Task description: Your answer should be the lines of the data below that contain "with".

Dataset records:
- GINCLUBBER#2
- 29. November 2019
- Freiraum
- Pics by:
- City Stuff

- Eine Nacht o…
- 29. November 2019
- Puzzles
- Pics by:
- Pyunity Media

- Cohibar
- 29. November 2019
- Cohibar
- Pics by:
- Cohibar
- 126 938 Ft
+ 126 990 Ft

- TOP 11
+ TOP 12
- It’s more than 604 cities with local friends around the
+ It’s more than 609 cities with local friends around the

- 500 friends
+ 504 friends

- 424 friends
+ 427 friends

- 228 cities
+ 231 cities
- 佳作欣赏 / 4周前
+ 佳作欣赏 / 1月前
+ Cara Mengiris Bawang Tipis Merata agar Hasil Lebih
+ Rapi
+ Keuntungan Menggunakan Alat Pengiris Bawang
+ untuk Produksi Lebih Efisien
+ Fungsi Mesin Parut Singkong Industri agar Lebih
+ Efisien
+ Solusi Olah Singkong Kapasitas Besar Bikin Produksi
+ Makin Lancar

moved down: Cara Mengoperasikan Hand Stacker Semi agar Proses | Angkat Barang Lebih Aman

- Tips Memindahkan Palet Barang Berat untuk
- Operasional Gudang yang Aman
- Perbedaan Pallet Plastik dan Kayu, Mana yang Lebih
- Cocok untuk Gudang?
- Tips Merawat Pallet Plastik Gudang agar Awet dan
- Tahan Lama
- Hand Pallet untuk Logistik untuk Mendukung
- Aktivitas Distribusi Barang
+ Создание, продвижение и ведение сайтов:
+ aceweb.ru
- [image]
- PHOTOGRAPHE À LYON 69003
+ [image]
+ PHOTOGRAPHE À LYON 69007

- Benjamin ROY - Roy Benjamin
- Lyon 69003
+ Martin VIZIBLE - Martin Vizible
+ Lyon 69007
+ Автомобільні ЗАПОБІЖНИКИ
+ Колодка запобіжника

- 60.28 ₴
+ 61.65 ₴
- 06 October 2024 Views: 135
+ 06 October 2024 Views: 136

Answer space:
- It’s more than 604 cities with local friends around the
+ It’s more than 609 cities with local friends around the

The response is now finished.